***** Provided entries
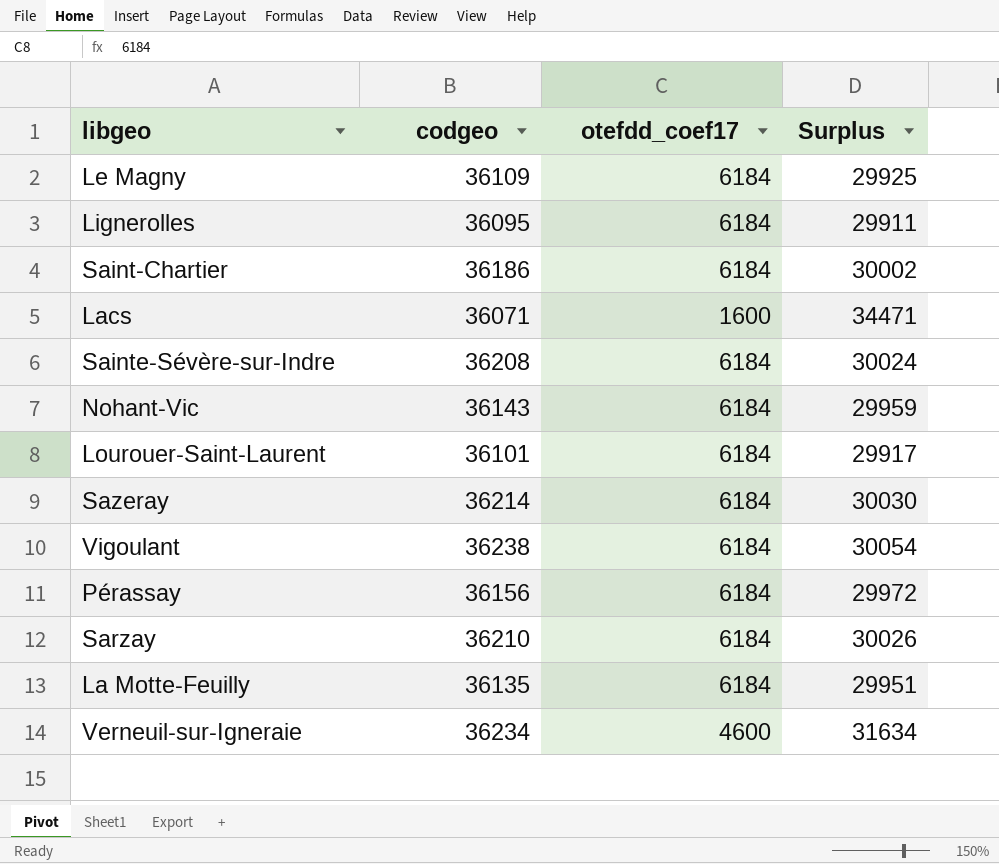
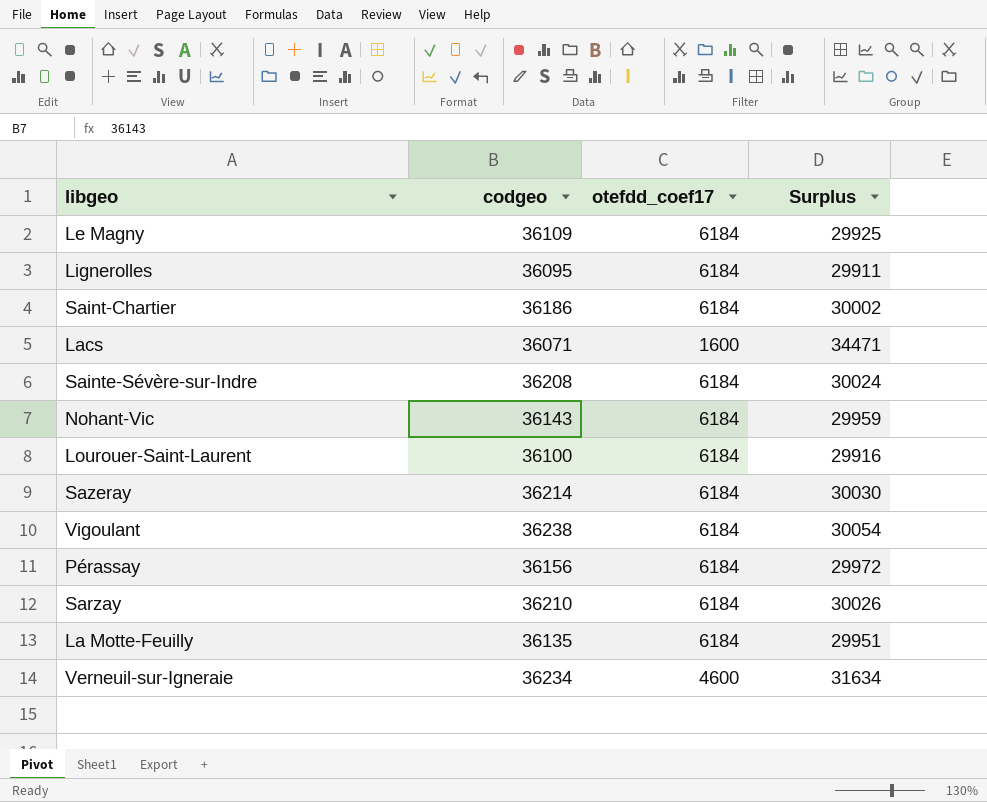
Lourouer-Saint-Laurent | codgeo: 36101 -> 36100
Lourouer-Saint-Laurent | Surplus: 29917 -> 29916

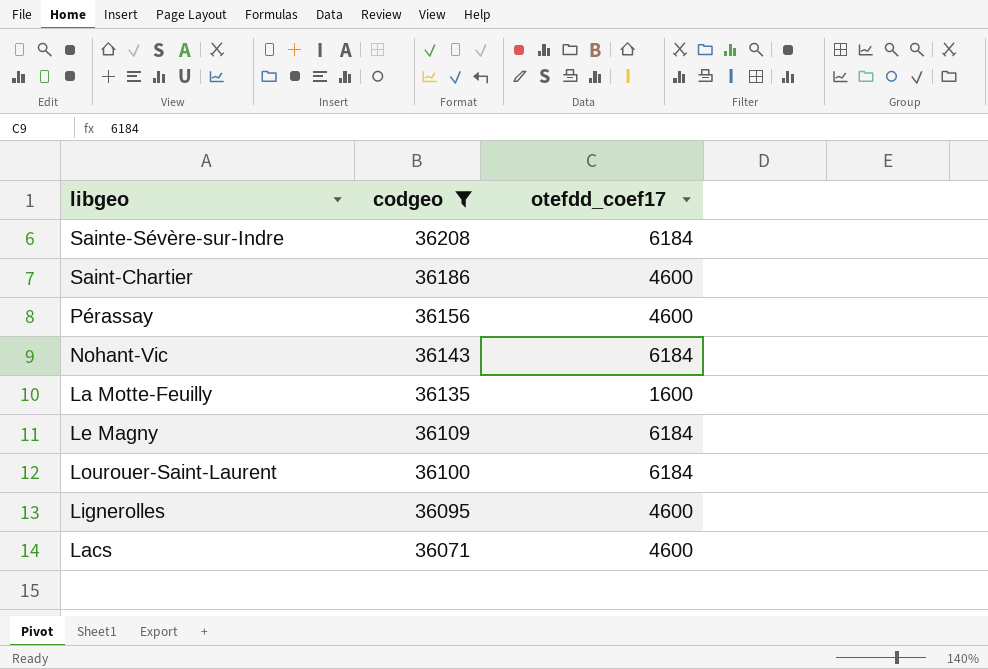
filter: none -> codgeo <= 36208
row order: none -> codgeo descending
column Surplus | formula: [codgeo] - [otefdd_coef17] -> none
Saint-Chartier | otefdd_coef17: 6184 -> 4600
Pérassay | otefdd_coef17: 6184 -> 4600
La Motte-Feuilly | otefdd_coef17: 6184 -> 1600
Lignerolles | otefdd_coef17: 6184 -> 4600
Lacs | otefdd_coef17: 1600 -> 4600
**********
• [Work to complete]: If a record holds a picture, leave the picture out and copy everything else exactly.

• [Expected answer]:
Lourouer-Saint-Laurent | codgeo: 36101 -> 36100
Lourouer-Saint-Laurent | Surplus: 29917 -> 29916

filter: none -> codgeo <= 36208
row order: none -> codgeo descending
column Surplus | formula: [codgeo] - [otefdd_coef17] -> none
Saint-Chartier | otefdd_coef17: 6184 -> 4600
Pérassay | otefdd_coef17: 6184 -> 4600
La Motte-Feuilly | otefdd_coef17: 6184 -> 1600
Lignerolles | otefdd_coef17: 6184 -> 4600
Lacs | otefdd_coef17: 1600 -> 4600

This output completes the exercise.